- _EXERCISE OBJECTIVE_:
Return a copy of every line in the records that includes the word "Data".

PROVIDED MATERIAL section start

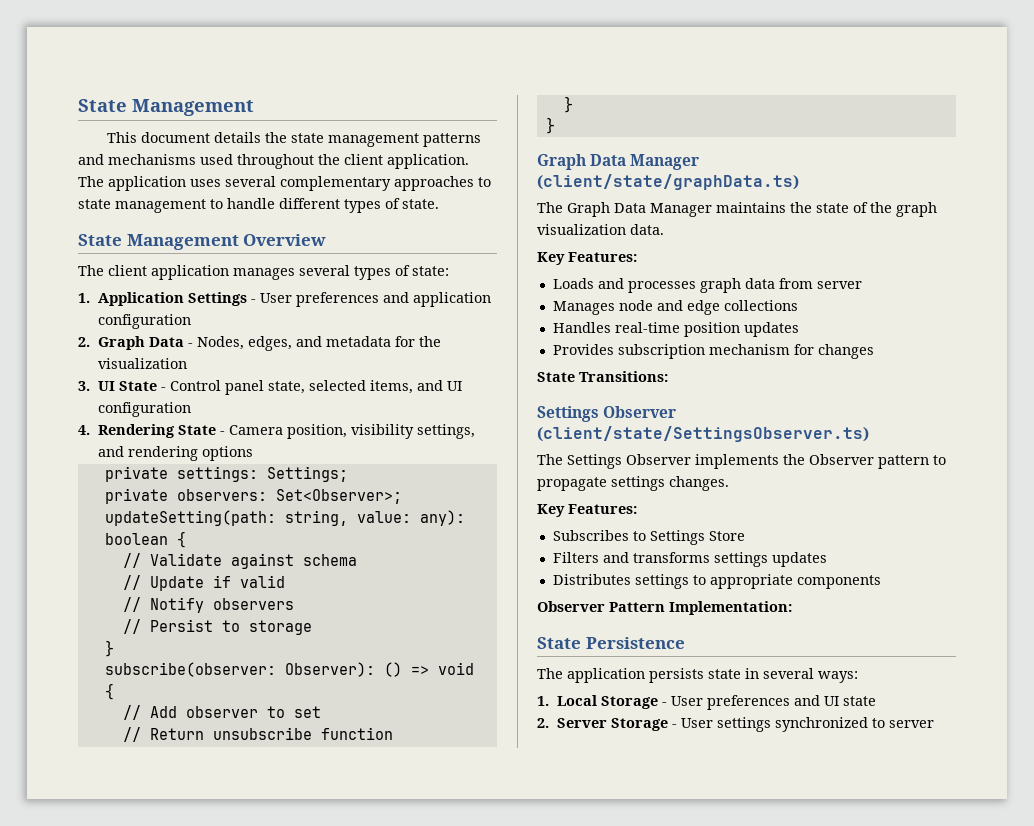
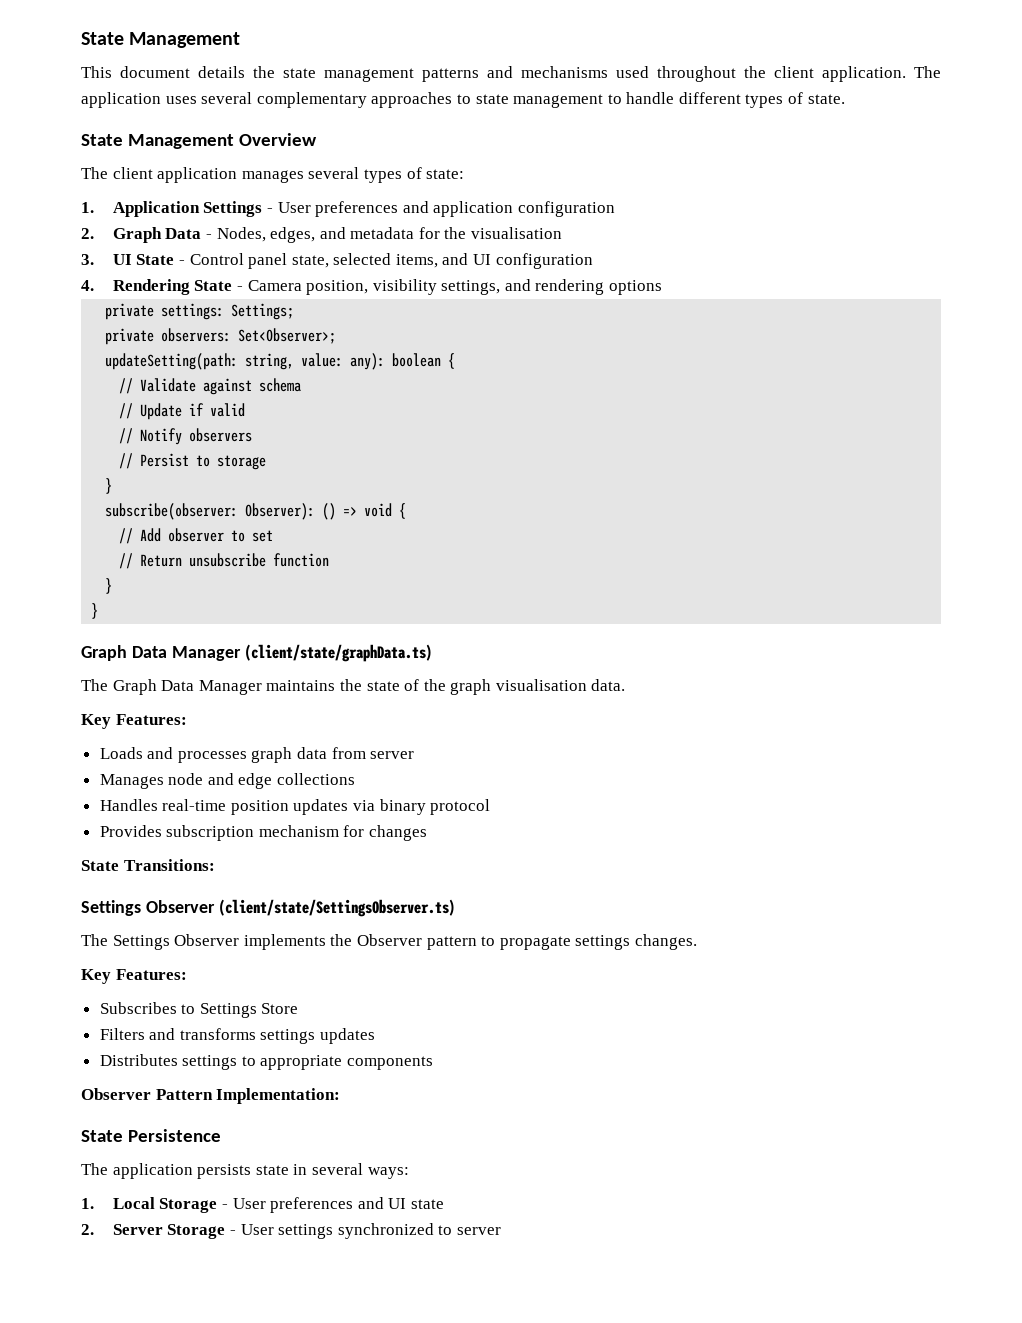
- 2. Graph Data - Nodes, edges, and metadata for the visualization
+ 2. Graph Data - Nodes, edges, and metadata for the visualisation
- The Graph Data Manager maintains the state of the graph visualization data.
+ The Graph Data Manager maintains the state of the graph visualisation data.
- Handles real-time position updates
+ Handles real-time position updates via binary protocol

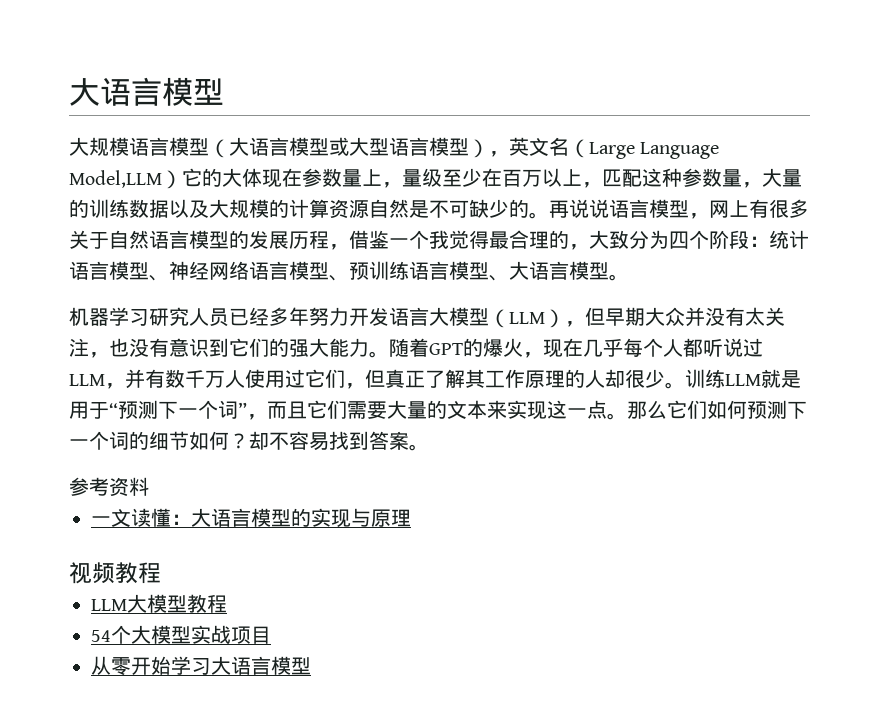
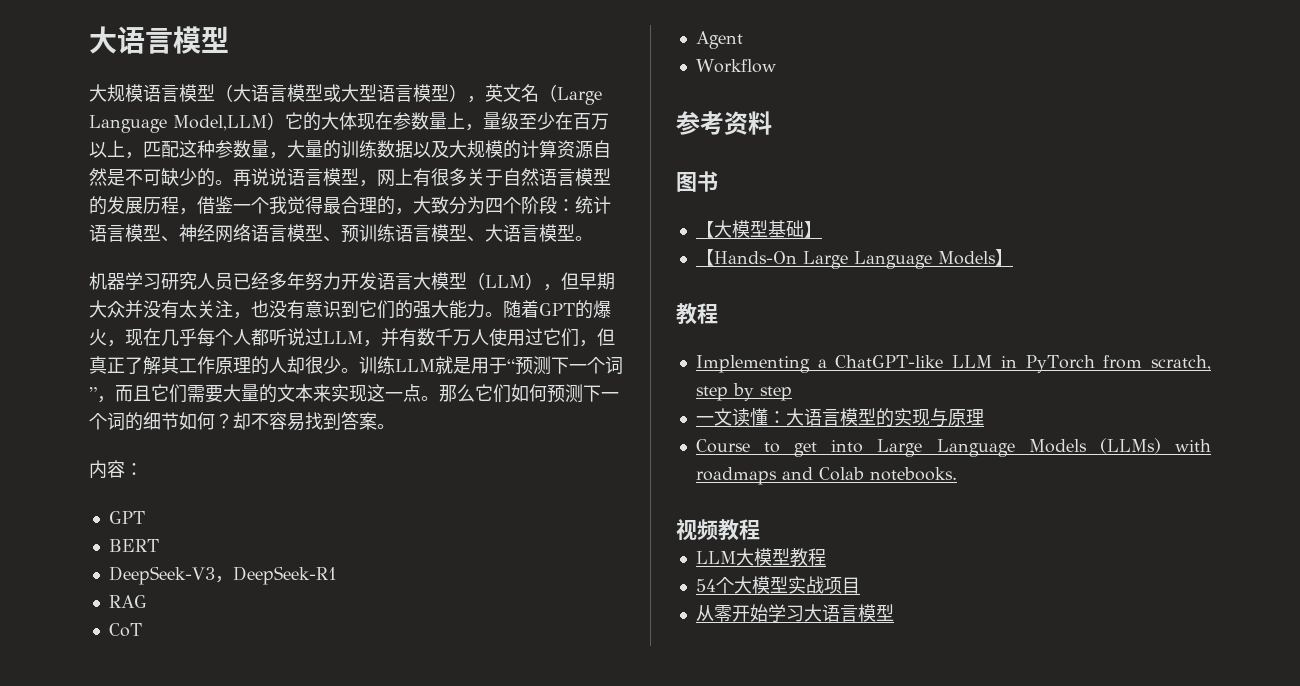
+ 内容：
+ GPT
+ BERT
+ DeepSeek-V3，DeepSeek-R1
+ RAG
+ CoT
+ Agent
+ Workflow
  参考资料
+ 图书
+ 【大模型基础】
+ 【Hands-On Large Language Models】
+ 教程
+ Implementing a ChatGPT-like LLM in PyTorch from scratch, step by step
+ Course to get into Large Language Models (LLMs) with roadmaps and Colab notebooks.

PROVIDED MATERIAL section end

- _RESULT FOR THIS EXERCISE_:
- 2. Graph Data - Nodes, edges, and metadata for the visualization
+ 2. Graph Data - Nodes, edges, and metadata for the visualisation
- The Graph Data Manager maintains the state of the graph visualization data.
+ The Graph Data Manager maintains the state of the graph visualisation data.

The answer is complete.